• Task:
Word for word, restate the lines that run from the line containing "- 9. The Rector" to the last line of the records below.

(Data supplied)

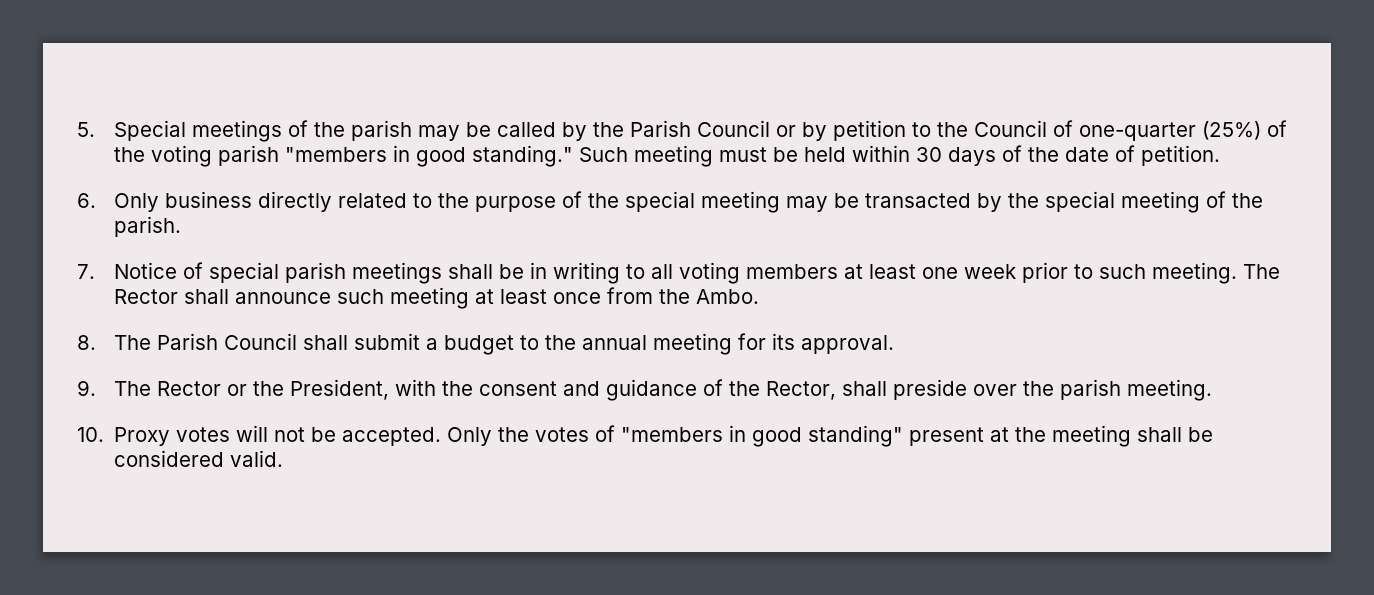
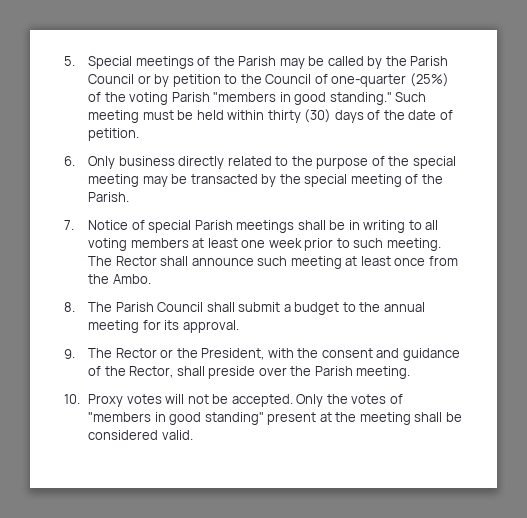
- 5. Special meetings of the parish may be called by the Parish Council or by petition to the Council of one-quarter (25%) of the voting parish "members in good standing."
+ 5. Special meetings of the Parish may be called by the Parish Council or by petition to the Council of one-quarter (25%) of the voting Parish "members in good standing."
- Such meeting must be held within 30 days of the date of petition.
+ Such meeting must be held within thirty (30) days of the date of petition.
- 6. Only business directly related to the purpose of the special meeting may be transacted by the special meeting of the parish.
+ 6. Only business directly related to the purpose of the special meeting may be transacted by the special meeting of the Parish.
- 7. Notice of special parish meetings shall be in writing to all voting members at least one week prior to such meeting.
+ 7. Notice of special Parish meetings shall be in writing to all voting members at least one week prior to such meeting.
- 9. The Rector or the President, with the consent and guidance of the Rector, shall preside over the parish meeting.
+ 9. The Rector or the President, with the consent and guidance of the Rector, shall preside over the Parish meeting.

(End Data supplied)

• Response below:
- 9. The Rector or the President, with the consent and guidance of the Rector, shall preside over the parish meeting.
+ 9. The Rector or the President, with the consent and guidance of the Rector, shall preside over the Parish meeting.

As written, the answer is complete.